O objeto tocava sua pele nua numa caricia fria, até alcançar seu colo, os seios, por fim foi preso em volta de seu pescoço. Ao prender o fecho, Jan o beijou tocando-lhe a pele sensível e nua dos ombros.

– Pode abrir agora minha pequena.

Kara abriu os olhos e encontrou sobre o peito um coração de ouro e prata. Percebeu que ele se abria, seus dedos tocaram a imagem de Jan Kmam ali presa e a tocou com a ponta do dedo. Sorriu e o abraçou.

–Viu só?
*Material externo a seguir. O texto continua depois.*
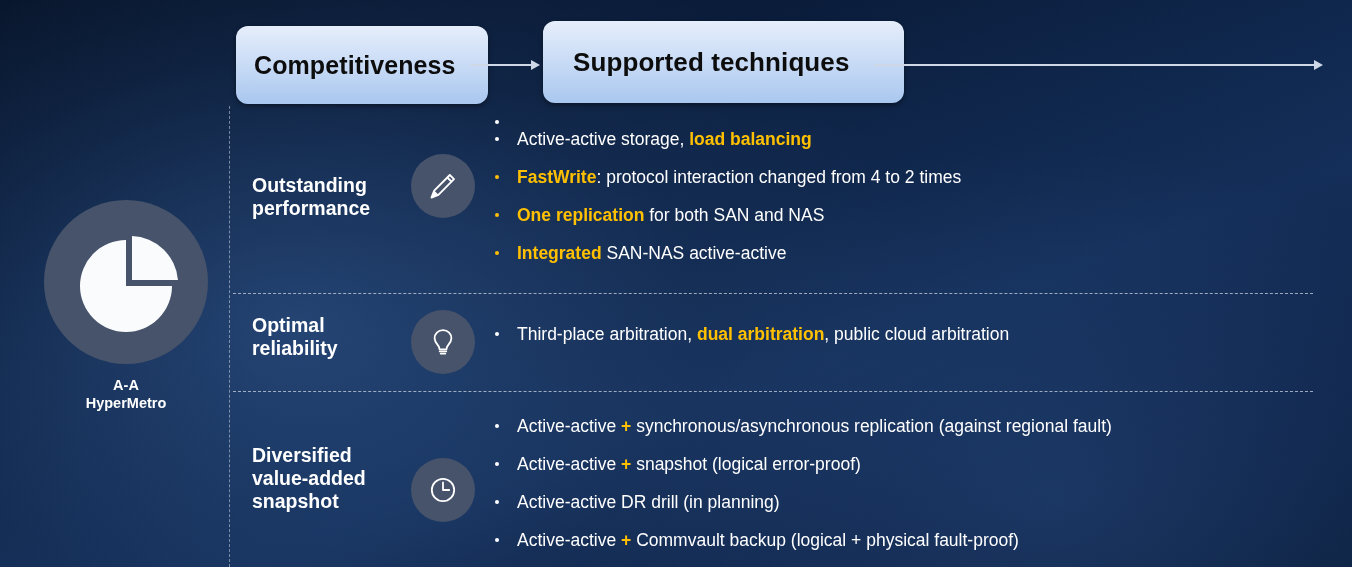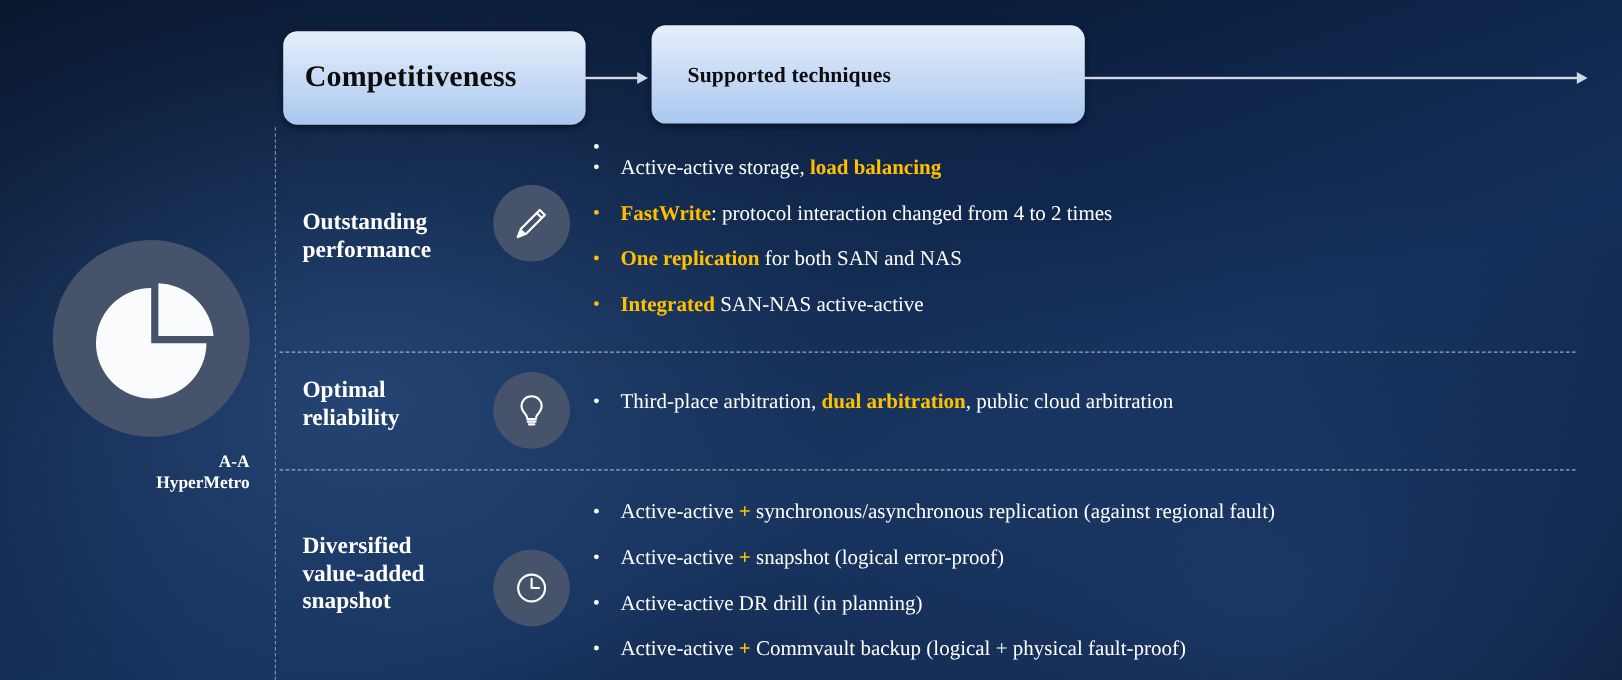--- a/index.html
+++ b/index.html
@@ -6,21 +6,21 @@
   html, body {
     margin: 0;
     padding: 0;
     background: #0a1a35;
   }
   #slide {
     position: relative;
     width: 1352px;
     height: 567px;
     overflow: hidden;
-    font-family: Liberation Serif, serif;
+    font-family: Liberation Sans, sans-serif;
     background:
       radial-gradient(ellipse 900px 620px at 22% 58%, rgba(46,82,134,0.70) 0%, rgba(30,58,100,0.30) 45%, rgba(10,26,53,0.0) 72%),
       radial-gradient(ellipse 1000px 700px at 78% 88%, rgba(38,72,122,0.55) 0%, rgba(18,40,76,0.22) 50%, rgba(8,22,46,0.0) 78%),
       linear-gradient(160deg, #061226 0%, #0a1c3a 28%, #14305c 62%, #0d2146 85%, #081a36 100%);
   }
 
   
   .hdr-box {
     position: absolute;
     border-radius: 12px;
@@ -33,21 +33,21 @@
     letter-spacing: 0.1px;
   }
   #hdr-competitiveness {
     left: 236px; top: 26px; width: 234px; height: 78px;
     padding-left: 18px;
     font-size: 25px;
   }
   #hdr-supported {
     left: 543px; top: 21px; width: 331px; height: 82px;
     padding-left: 30px;
-    font-size: 18px;
+    font-size: 26px;
   }
 
   
   .arrow-line {
     position: absolute;
     height: 2px;
     background: #cfd8e6;
   }
   .arrow-head {
     position: absolute;
@@ -140,21 +140,21 @@
   
   #badge { position: absolute; left: 44px; top: 200px; width: 164px; }
   #badge-circle {
     width: 164px; height: 164px;
     border-radius: 50%;
     background: #46536b;
     display: flex; align-items: center; justify-content: center;
   }
   #badge-label {
     margin-top: 12px;
-    text-align: right;
+    text-align: center;
     color: #ffffff;
     font-weight: bold;
     font-size: 14.5px;
     line-height: 18px;
   }
 </style>
 </head>
 <body>
 
 <div id="slide">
Te vesti de amor.

– É lindo Jan.

– Achou mesmo que esqueceria?Jamais. – falou Jan fitando-a pelo espelho.

Os dedos da vampira deslizaram sobre o relicário em seu peito e sorriu, enquanto o beijava, e envolvia com os braços.

– Agora vamos, quero te dar uma rosa… Murmurou deslizando uma por sobre sua pele nua.

– Acho que quero mais que uma rosa agora. – brincou ela seduzida por seu olhar azul.

– Não se preocupe estou preparado. – dizendo isso ele puxou um cordão preso ao lustre sobre eles. Imediatamente foram cobertos por pétalas de rosas vermelhas. – Feliz dia dos Namorados Kara.

– Feliz dia dos Namorados Jan. – murmurou enquanto trocavam um beijo apaixonado.